Furthermore, a range of management strategies, such as antibiotics, disinfectants, antimicrobial peptides, specific antibodies, vaccination, bacteriophage, and microflora, has been developed and scrutinized for their ability to decrease the risk factors that are related to contamination (Oh & Park, 2017). LAB strains are beneficial microflora and are between the most appropriate choice for application as living biocontrol bacteria for Salmonella management.
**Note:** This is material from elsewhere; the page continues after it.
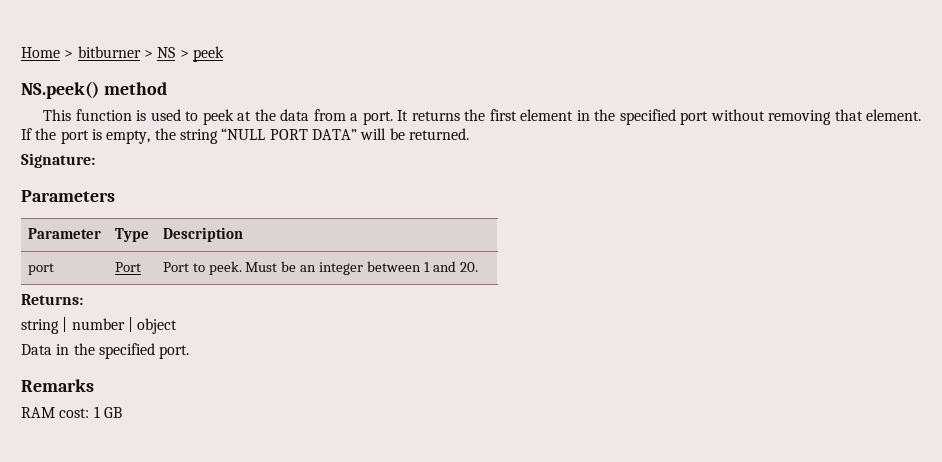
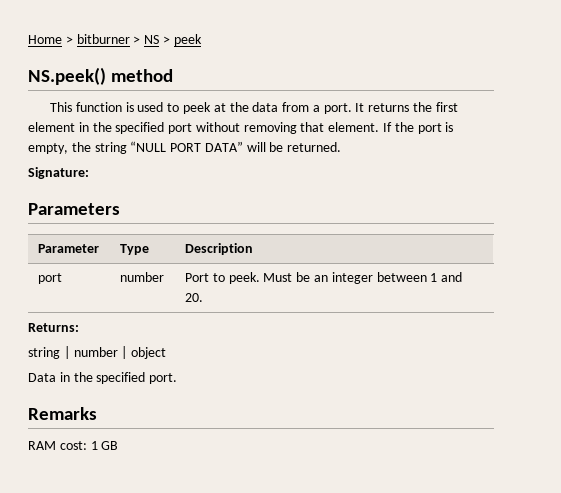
[114,262,141,272] Port -> [120,272,165,282] number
LAB strains are used in fermented foods as a way to extend shelf life and to improve the nutritional value and sensory characteristics. Some LAB strains are defined as probiotics and may promote health of the host’s gut (Quinto et al., 2014; Pandey, Naik & Vakil, 2015). They display diverse antagonistic mechanisms to defend against pathogenic bacteria. Possible mechanisms include nutrient competition; competition for adhesion sites; converting sugar to organic acids, which reduce the pH value; and forming a biological barrier to protect the host’s epithelial cells (Both, Abrahám & Lányi, 2011). In addition, LAB can produce a variety of antimicrobial substances, also known as natural preservatives, such as organic acids, hydrogen peroxide, antimicrobial peptides, and bacteriocins. These substances play an important role in inhibiting the growth of spoilage and pathogenic bacteria in fermented foods (Reis et al., 2012).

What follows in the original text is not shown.